James responded to a question about his residency prior to the primary, saying that he and his wife were working with a real estate agent but did not want to interrupt his children’s school year.

Mitchell thinks the residency issue is a non-starter. “People don’t care if you’re a carpetbagger. They just never have—Republicans, Democrats. I’ve polled this issue. I can’t tell you how many times.

“(Current Oakland County Sheriff) Mike Bouchard ran in three House districts in three cycles before he finally got elected to the Michigan House.”

Marlinga says the charismatic James polls well and that his familiarity among voters leads many to believe he lives in the district. James has run for U.S. Senate twice. He lost his 2018 campaign against Sen. Debbie Stabenow by about five points and was barely edged out by Sen. Gary Peters in 2020.

Marlinga says James wants a seat in Congress as a launching pad for another Senate run.

James said he is a good match for voters in the district. “I am running for congress in Michigan’s 10th congressional district because I feel my personal skills and experience align closely with this heavily automotive and defense manufacturing area.”

While campaign logistics and dynamics are front and center in the 10th, issues and policy will have a place in the race.

Both candidates say they want to bring jobs and manufacturing to the area, and both claim the blue collar and small business roots needed to understand the district’s residents.

“The key thing is that we still have to have an atmosphere that is good for small business and that’s what I’m committed to when I go to Washington,” said Marlinga, whose parents owned a small store in the district, which they ultimately sold to a Chaldean family.

“I’ve always had this bond with Chaldean families because so many of them started off with a similar business to what I worked in as a kid,” said Marlinga.

“The economy is always going to be of great significance. It is the measure of how we think about our future, how we plan or future, how we live our lives,” said Marlinga.

“This is a strong community of immigrants from all over the world who came to Metro Detroit in search of a better life.
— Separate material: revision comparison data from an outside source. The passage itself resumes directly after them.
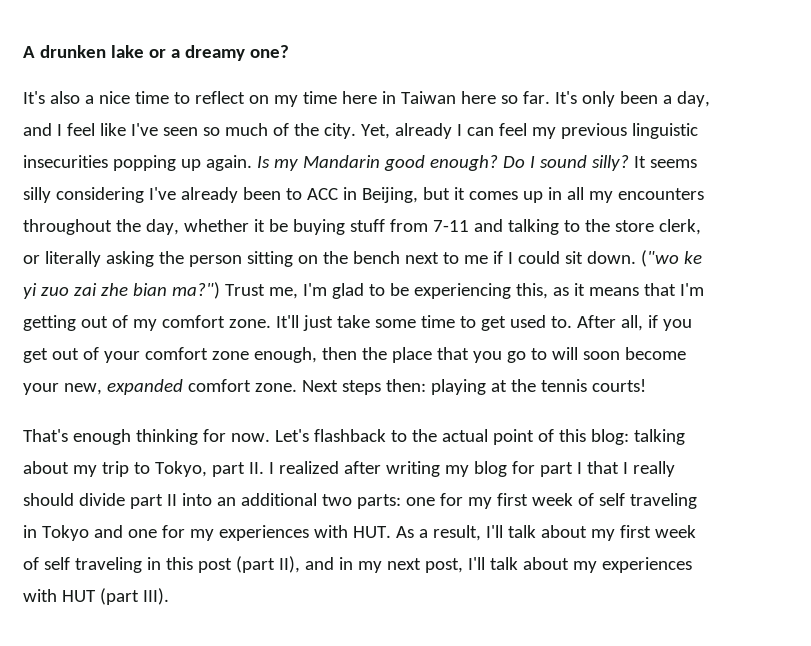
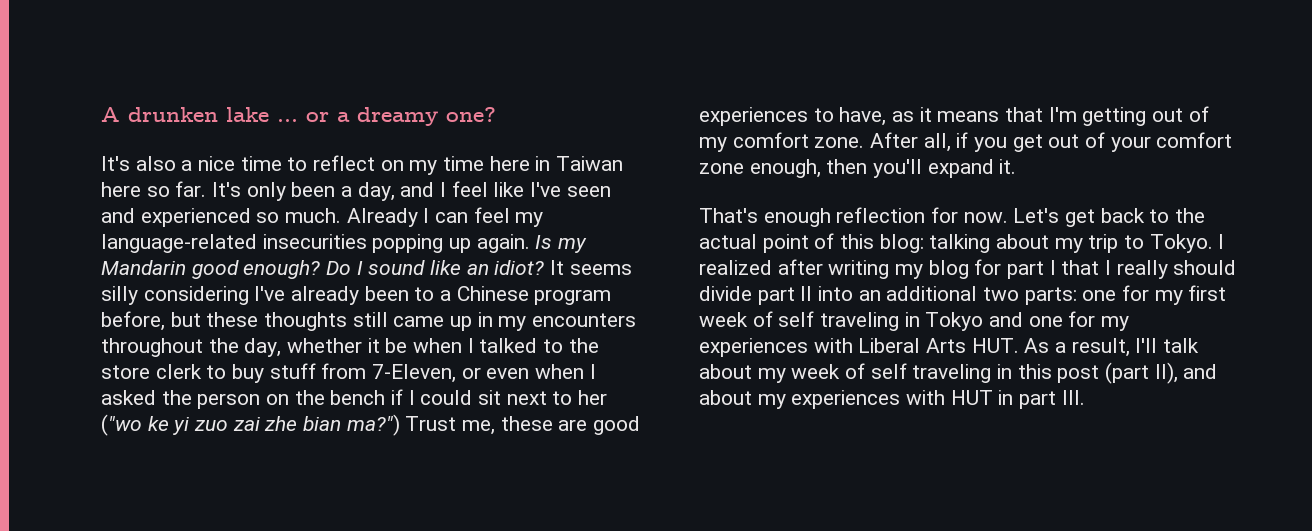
(144, 51) none -> [277,119,298,122] ...
[202,123,452,139] so much of the city. Yet, already -> [101,208,418,227] and experienced so much. Already
[560,123,698,139] previous linguistic -> [101,234,257,253] language-related
[591,155,629,171] silly? -> [430,260,545,275] like an idiot?
[306,187,518,203] ACC in Beijing, but it comes -> [440,286,612,305] [101,311,445,331] a Chinese program before, but these thoughts still came
[566,187,584,200] all -> (493, 319) none
[292,219,701,235] [23,251,154,267] buying stuff from 7-11 and talking to the store clerk, or literally asking -> [413,338,599,353] [101,363,596,383] [101,390,156,405] when I talked to the store clerk to buy stuff from 7-Eleven, or even when I asked
[246,251,293,267] sitting -> (261, 401) none
[404,252,488,264] next to me -> (386, 397) none
[586,251,636,264] down. -> [506,390,608,405] next to her
[302,283,548,299] I'm glad to be experiencing this, -> [500,416,641,435] [699,107,887,126] these are good experiences to have,
[275,315,572,331] It'll just take some time to get used to. -> (865, 142) none
[361,347,686,363] [23,379,646,395] the place that you go to will soon become your new, expanded comfort zone. Next steps then: playing at the tennis courts! -> [873,159,1017,178] you'll expand it.
[135,429,198,445] thinking -> [836,207,926,223] reflection
[313,429,386,442] flashback -> [1065,208,1145,227] get back
[154,461,264,477] Tokyo, part II. -> [1149,234,1213,253] Tokyo.
(348, 531) none -> [858,338,967,353] Liberal Arts
[619,525,651,538] first -> (786, 375) none
[338,557,518,573] in my next post, I'll talk -> (1218, 371) none
[99,588,169,605] (part III). -> [998,390,1085,409] in part III.

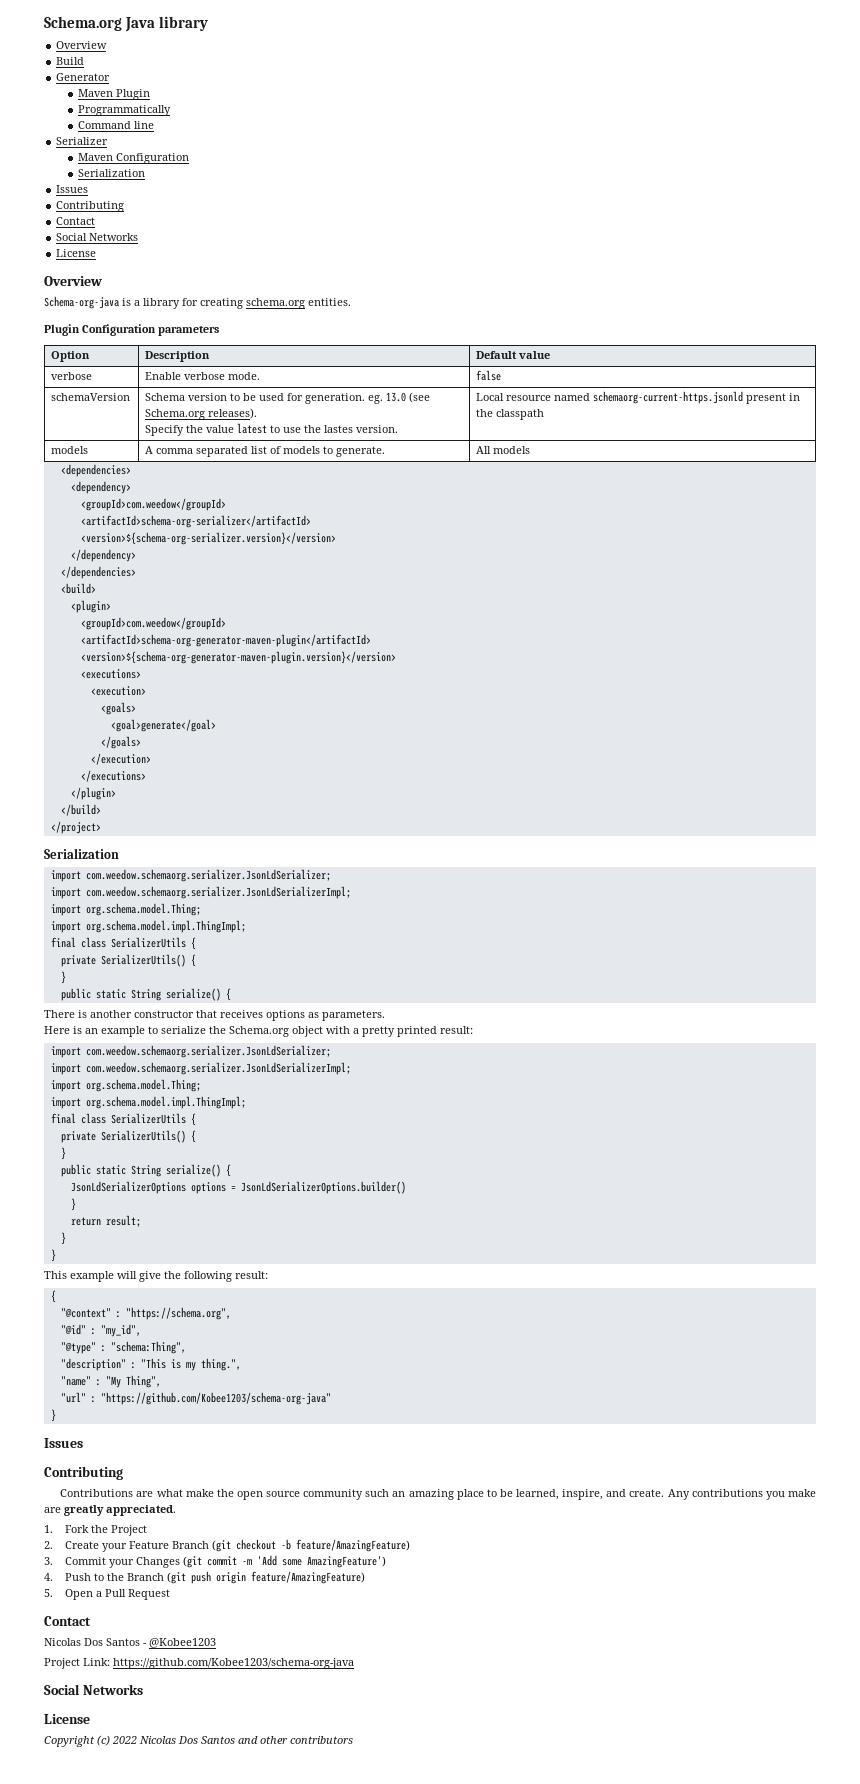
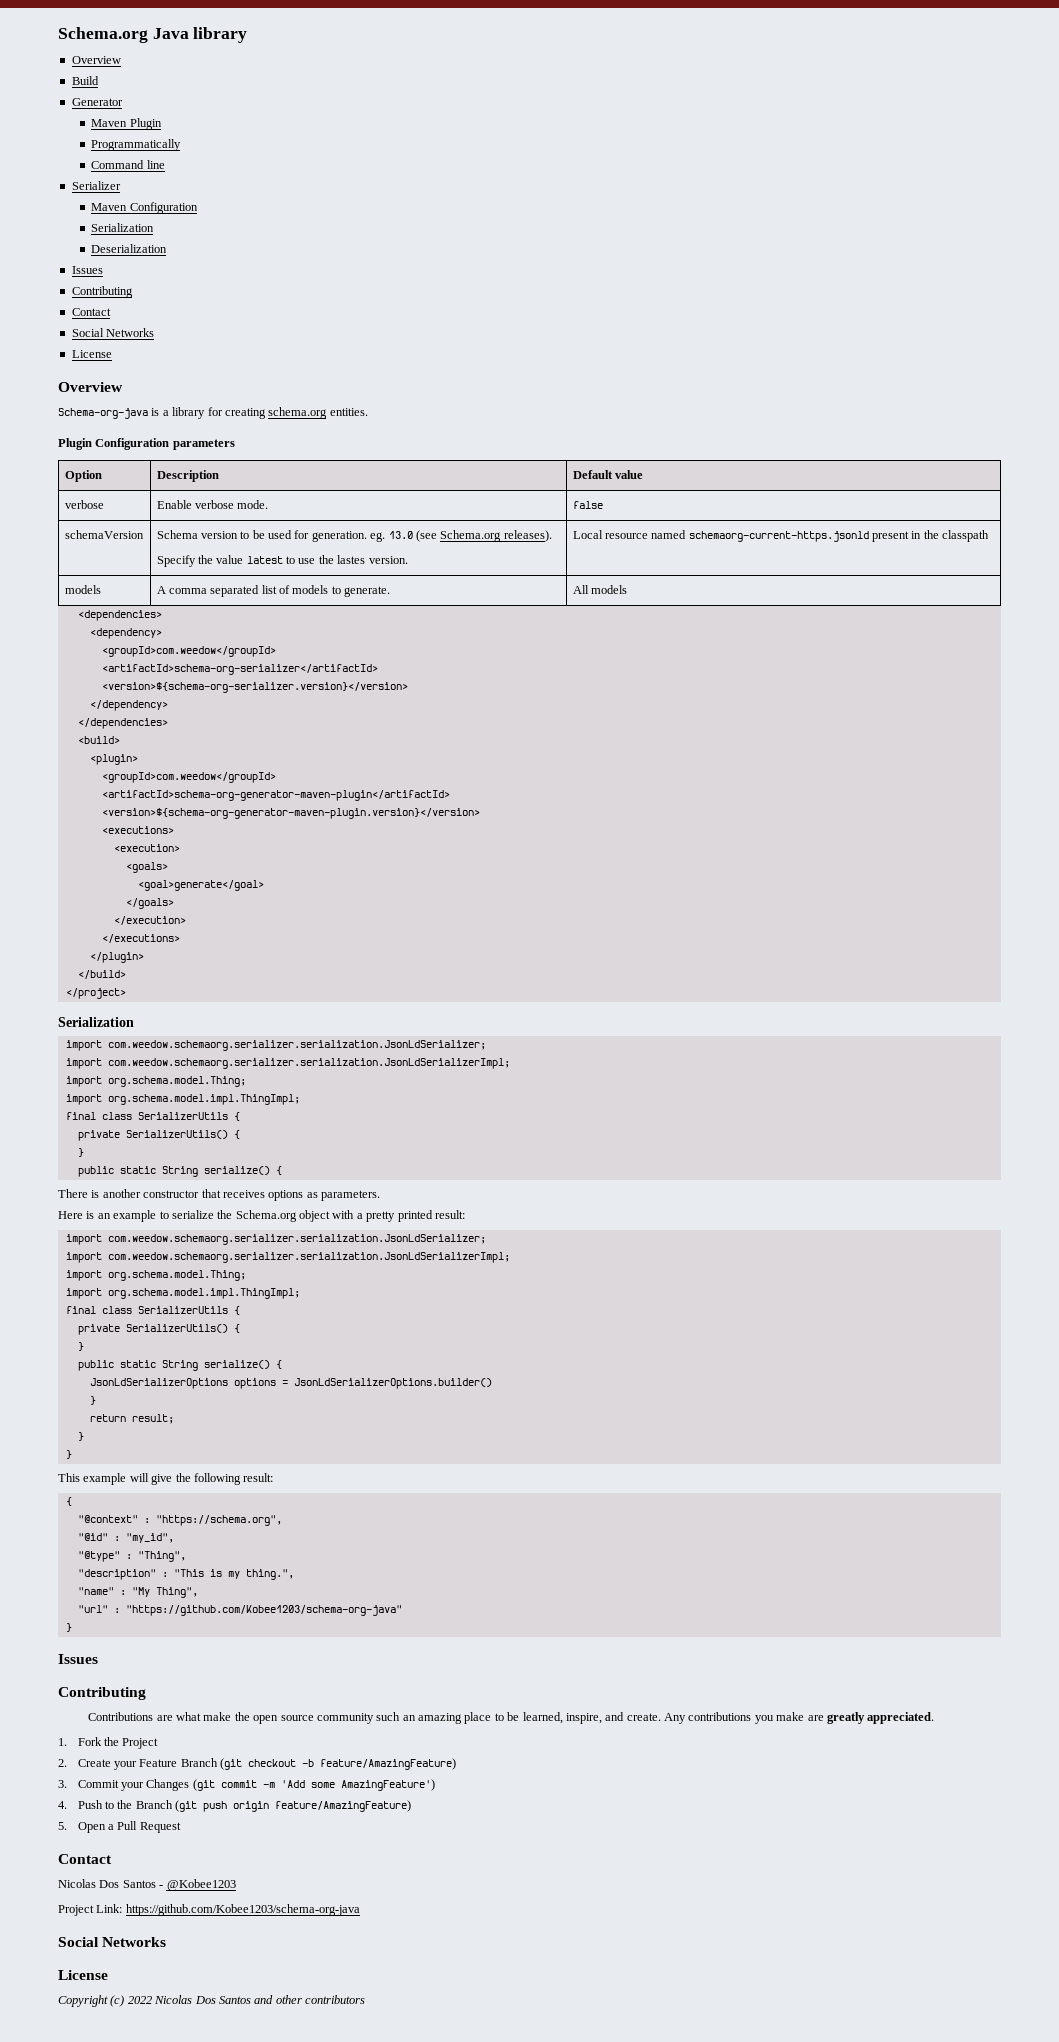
(145, 173) none -> [91,244,168,253] // Deserialization
[85,869,331,882] [50,886,351,899] com.weedow.schemaorg.serializer.JsonLdSerializer; // import com.weedow.schemaorg.serializer.JsonLdSerializerImpl; -> [107,1040,486,1051] [65,1058,510,1069] com.weedow.schemaorg.serializer.serialization.JsonLdSerializer; // import com.weedow.schemaorg.serializer.serialization.JsonLdSerializerImpl;
[85,1045,331,1058] [50,1062,351,1075] com.weedow.schemaorg.serializer.JsonLdSerializer; // import com.weedow.schemaorg.serializer.JsonLdSerializerImpl; -> [107,1234,486,1245] [65,1252,510,1263] com.weedow.schemaorg.serializer.serialization.JsonLdSerializer; // import com.weedow.schemaorg.serializer.serialization.JsonLdSerializerImpl;
[110,1341,186,1354] "schema:Thing", -> [137,1551,186,1562] "Thing",

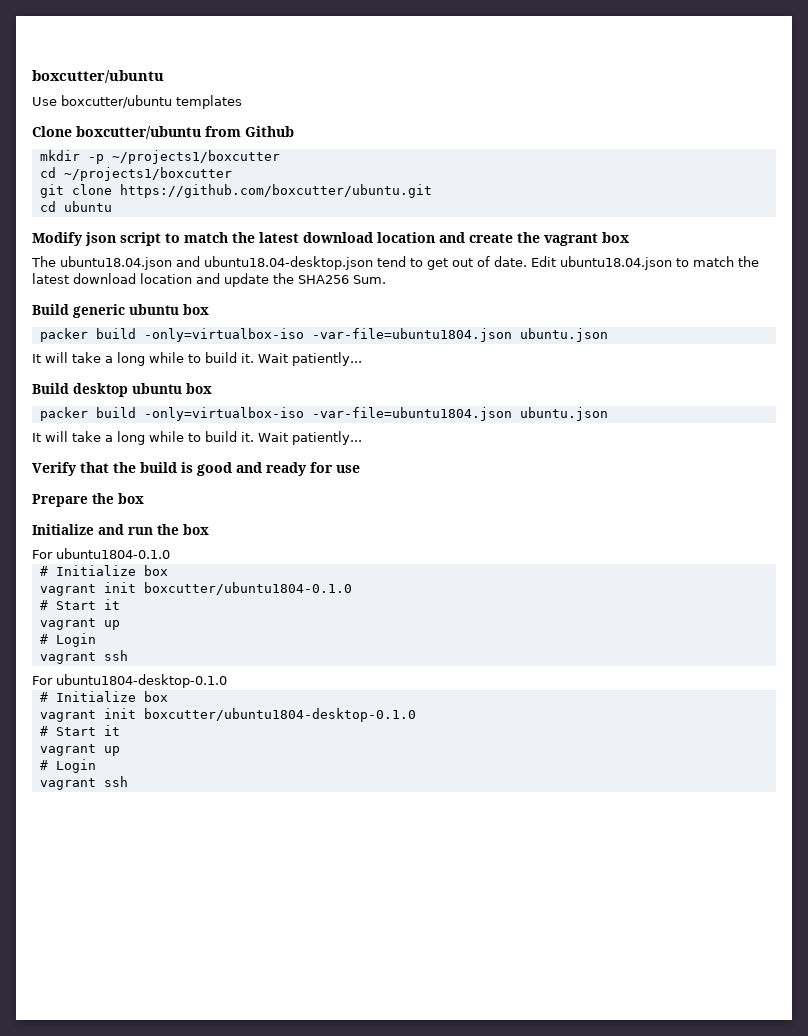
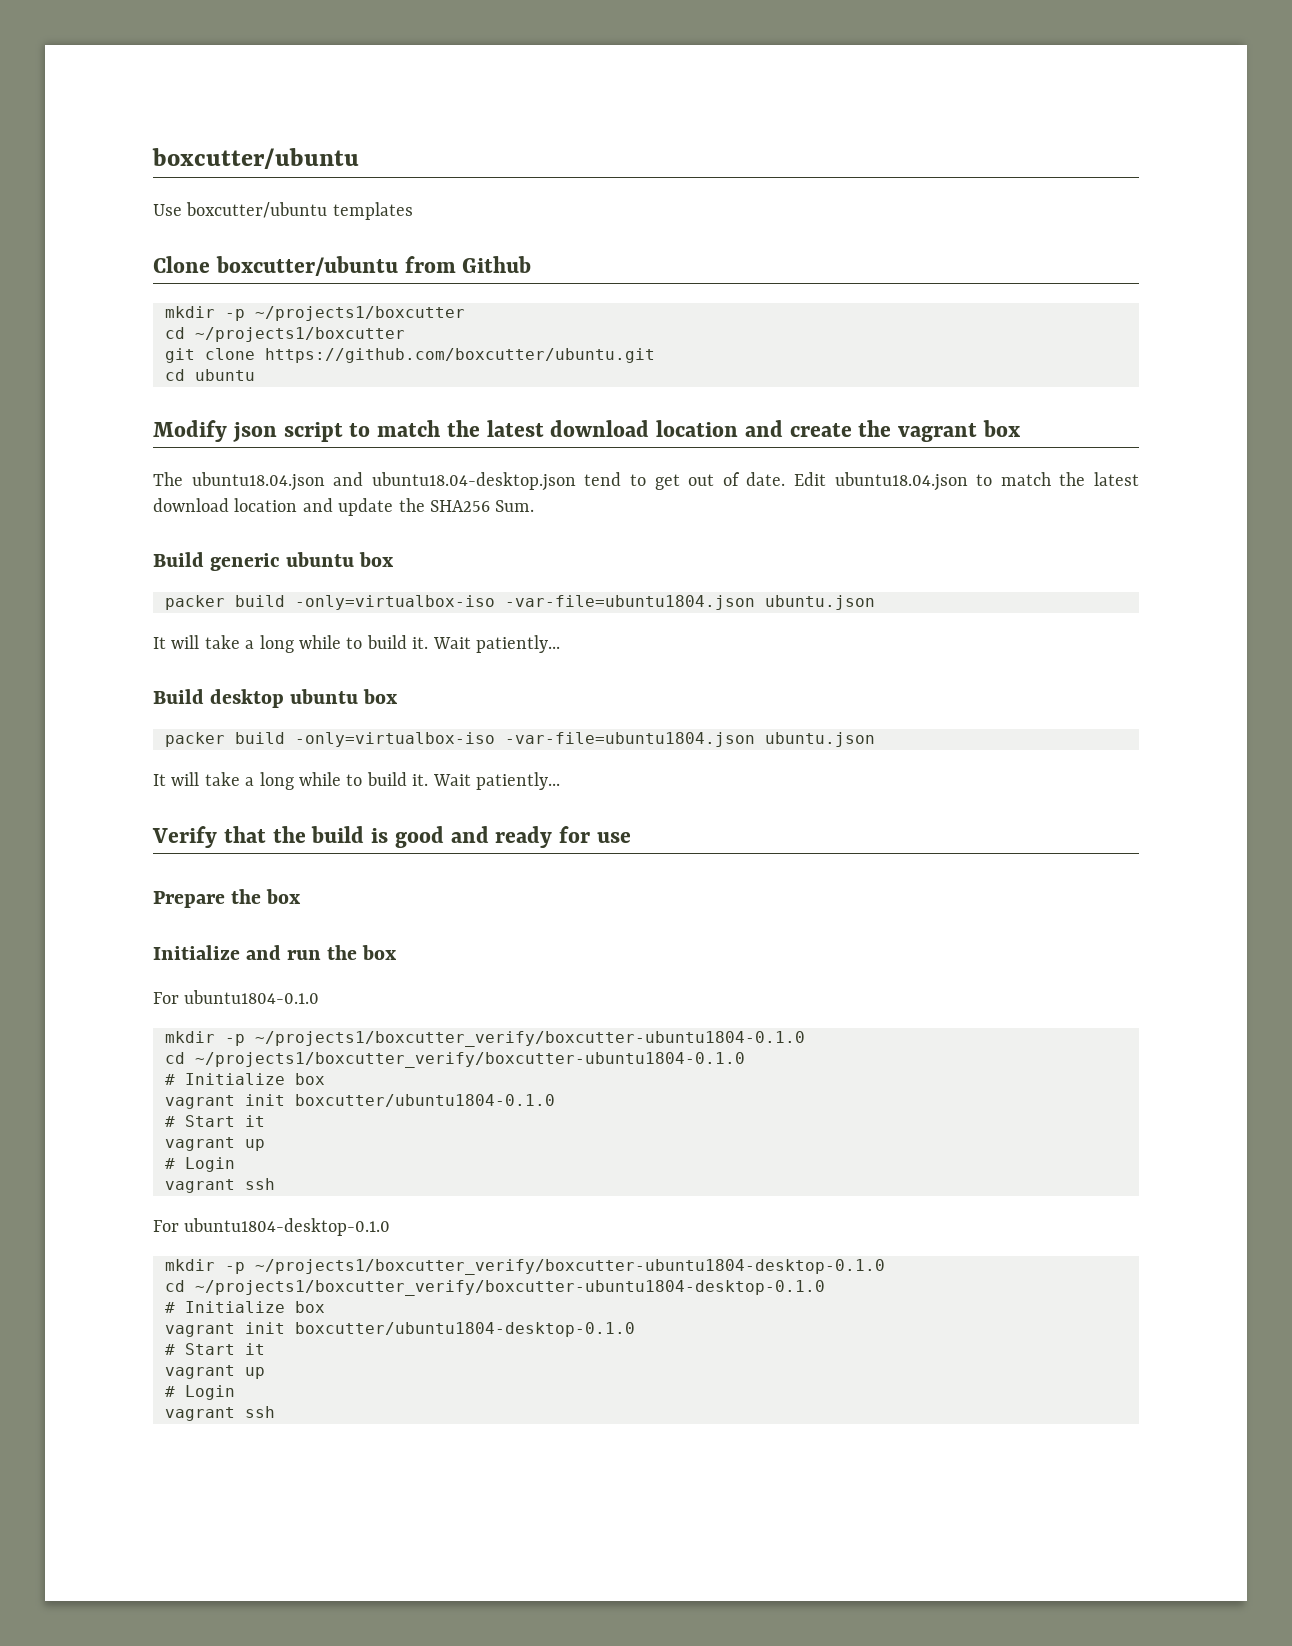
(170, 553) none -> [165,1031,805,1047] [165,1052,745,1068] // mkdir -p ~/projects1/boxcutter_verify/boxcutter-ubuntu1804-0.1.0 // cd ~/projects1/boxcutter_verify/boxcutter-ubuntu1804-0.1.0
(227, 681) none -> [165,1259,885,1275] [165,1280,825,1296] // mkdir -p ~/projects1/boxcutter_verify/boxcutter-ubuntu1804-desktop-0.1.0 // cd ~/projects1/boxcutter_verify/boxcutter-ubuntu1804-desktop-0.1.0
I personally identify with this history as the son of a man who came to Detroit from Mississippi in search of a better life,” said James ahead of the primary.

Broad goals for the area economy are where the policy similarities end.

Marlinga is a pro-labor candidate who supports Obamacare (with some modifications) and expanding student loans to include money for trade schools and small business start-ups. He supports legal immigration, including those persecuted in other countries.

James had this to say when asked which campaign issues are most important to him: “The liberal left is tearing us apart, and we need relevant leadership that can unify us and tackle the problems facing us right now without taking our eye off the future. Look no further than a federal government that would rather fight culture wars than fight for us at home while families suffer with skyrocketing inflation and energy prices. We are ‘led’ by leftist talking heads who use today’s crises to push radical pipe dreams like the Green New Deal, rather than practical solutions, and who have walked in lockstep with a party that all but abandoned our allies in Afghanistan and Ukraine and who have left us vulnerable to the flow of illegal drugs from Mexico by neglecting our border.”

However this race turns out, it might not speak conclusively about the political future of the district. While the Oakland County part of the district might be starting to lean Democratic, unpredictable Macomb County makes up most of the 10th.